Cole was a trailblazer. In January 1975, she became the first woman to become president of the New Orleans branch of the NAACP.

But often, she worked solo. A firebrand with a quick wit, she was often seen talking with young people — often with an arm around them as she spoke.

“She was the rock of New Orleans,” said longtime friend Eric Burt. “She looked out for everybody. If she only had a plate of food, she would give you half of it.”

"Dyan French Cole was an authentic truthsayer and a one-person community-accountability force of nature," former Mayor Marc Morial said in an email. He said her "in-your-face style reflected the no-nonsense activism and passion of the civil rights movement."

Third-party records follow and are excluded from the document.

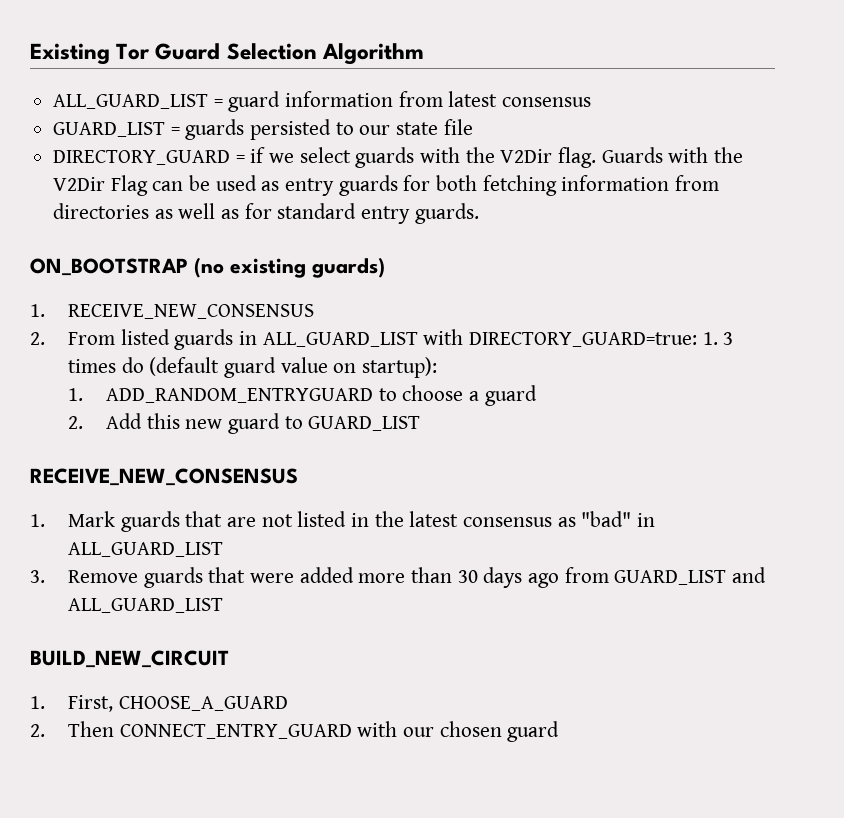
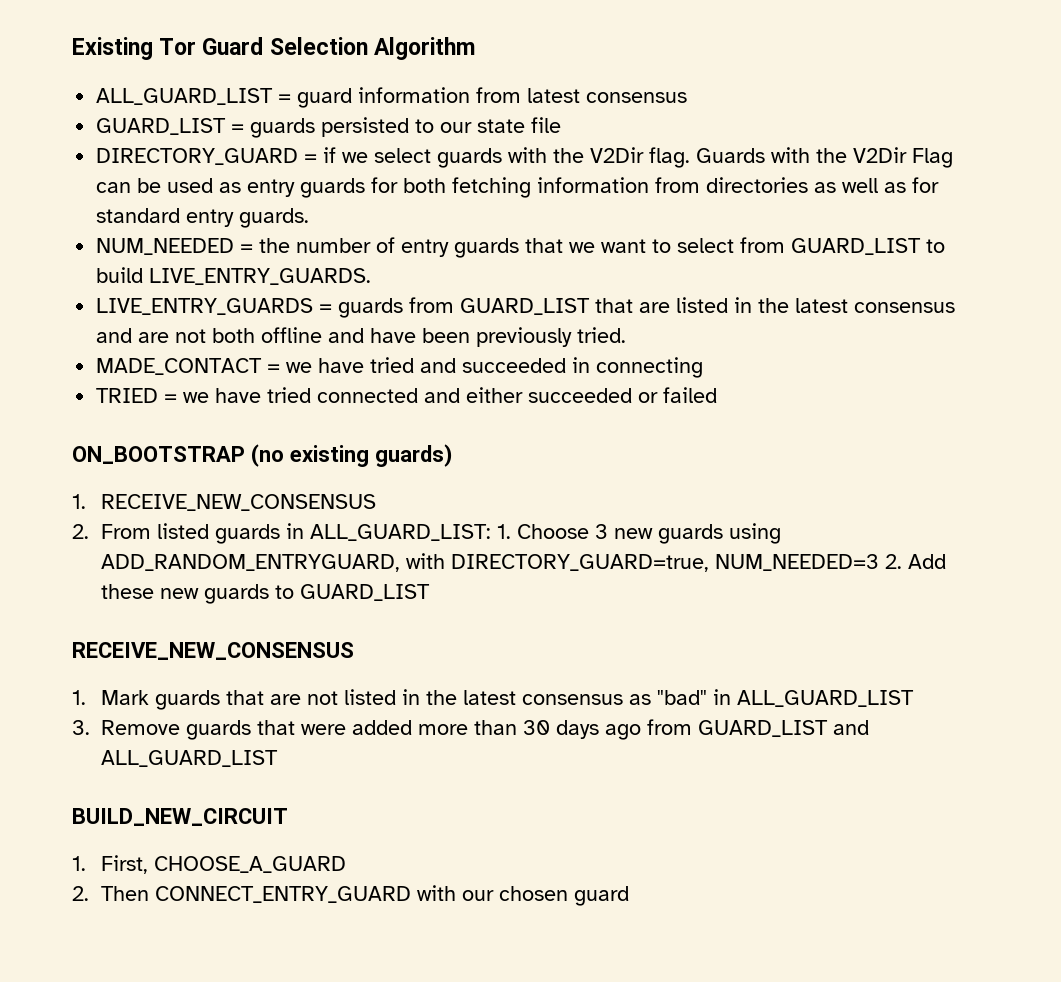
+ NUM_NEEDED = the number of entry guards that we want to select from GUARD_LIST to build LIVE_ENTRY_GUARDS.
+ LIVE_ENTRY_GUARDS = guards from GUARD_LIST that are listed in the latest consensus and are not both offline and have been previously tried.
+ MADE_CONTACT = we have tried and succeeded in connecting
+ TRIED = we have tried connected and either succeeded or failed
- 2. From listed guards in ALL_GUARD_LIST with DIRECTORY_GUARD=true: 1. 3 times do (default guard value on startup):
- 1. ADD_RANDOM_ENTRYGUARD to choose a guard
- 2. Add this new guard to GUARD_LIST
+ 2. From listed guards in ALL_GUARD_LIST: 1. Choose 3 new guards using ADD_RANDOM_ENTRYGUARD, with DIRECTORY_GUARD=true, NUM_NEEDED=3 2. Add these new guards to GUARD_LIST

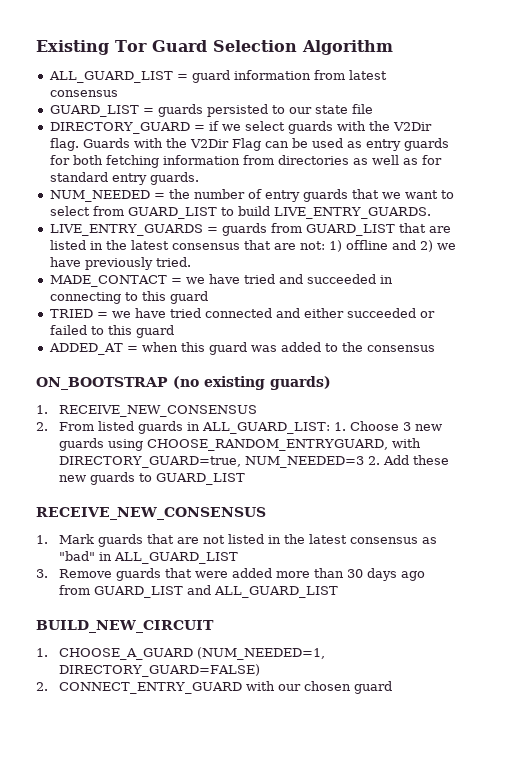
- LIVE_ENTRY_GUARDS = guards from GUARD_LIST that are listed in the latest consensus and are not both offline and have been previously tried.
+ LIVE_ENTRY_GUARDS = guards from GUARD_LIST that are listed in the latest consensus that are not: 1) offline and 2) we have previously tried.
- MADE_CONTACT = we have tried and succeeded in connecting
+ MADE_CONTACT = we have tried and succeeded in connecting to this guard
- TRIED = we have tried connected and either succeeded or failed
+ TRIED = we have tried connected and either succeeded or failed to this guard
+ ADDED_AT = when this guard was added to the consensus
- 2. From listed guards in ALL_GUARD_LIST: 1. Choose 3 new guards using ADD_RANDOM_ENTRYGUARD, with DIRECTORY_GUARD=true, NUM_NEEDED=3 2. Add these new guards to GUARD_LIST
+ 2. From listed guards in ALL_GUARD_LIST: 1. Choose 3 new guards using CHOOSE_RANDOM_ENTRYGUARD, with DIRECTORY_GUARD=true, NUM_NEEDED=3 2. Add these new guards to GUARD_LIST
- 1. First, CHOOSE_A_GUARD
- 2. Then CONNECT_ENTRY_GUARD with our chosen guard
+ 1. CHOOSE_A_GUARD (NUM_NEEDED=1, DIRECTORY_GUARD=FALSE)
+ 2. CONNECT_ENTRY_GUARD with our chosen guard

Both Morial and his father, former Mayor Dutch Morial, relied upon Cole as a trusted and reliable friend, supporter and community leader whom they would consult frequently "to ascertain the thoughts and pulse" of the city, Marc Morial said.

"And through her role as one of the mothers of the community, she befriended, challenged, cajoled, called out and hugged you," Morial wrote. "She was simply Mama D — never to be replicated, duplicated or imitated."

A lifelong New Orleanian, Cole graduated from Joseph S. Clark High School.

Nearly every day, she headed to Orleans Parish Criminal District Court to advocate for young black men who were appearing in court that day.

When she met Sen. Barack Obama as he campaigned in the city, he asked about her concerns. She told him: “I have but one. Please give our black men some relief from the double standards in the criminal justice system.”

Cole was well known for not taking no for an answer. Nearly every official of any stature in the city was drowned out at some point by Cole, whose appearances at City Council meetings often led to her being escorted away from the podium by police officers when she refused to obey time limits and stop hectoring the council members.

In her remarks, she often referred to the public official in charge as “baby,” and she nearly always harkened back to her days in the civil rights movement. “I’m from the '60s, baby,” she’d say.

After Hurricane Katrina, when she refused to evacuate, Cole organized crews she called the Soul Patrol, to go through her native 7th Ward and other neighborhoods, saving people, feeding them and finding them clothes, assistance and other relief. She housed so many people at her home on North Dorgenois Street that some people referred to it as Recovery Camp Dorgenois.

In a statement Saturday, Mayor Mitch Landrieu cited Cole's advocacy for "quality housing, recreation and justice" and noted especially her work with the Stallings Gentilly Playground and the NAACP.

In December 2005, Cole testified in front of a congressional committee investigating the response to Katrina a few months before. In her rambling but pointed way, she told the committee what had gone wrong:

“Why would you get in the public media and ask a city where 80 percent of its citizens ride public transport to evacuate? What were they supposed to do? Fly? Get on a broom?” she asked, adding that none of this should be laid at the feet of President George W. Bush. “I ain’t blaming Mr. Bush for all this. He got caught up, poor baby,” she said.

Cole asked the committee for just enough help so that she and her neighbors could stand on their own. “I beg you all, you know, right now the main thing we need — because I didn’t just come with questions, we came with solutions — we need you all to take FEMA and FEMA mama and daddy, and Red Cross and all the rest of them people and just take them somewhere, just get them out of my neighborhood.”

She went on: “We did not lose our ability to fish. Don’t bring the fish to our door, just bring us some fishing poles and some bait. We didn’t lose our minds. I don't know why we didn’t, but we could have. We lost all of the necessities we need to support our survival. Just give us that. Just give us that, and I promise you, in six months ... come back, we're going to make you some gumbo.”

Survivors include a son, Byron Cole; a sister, Audrey Jackson; and six grandchildren.

Funeral arrangements are incomplete.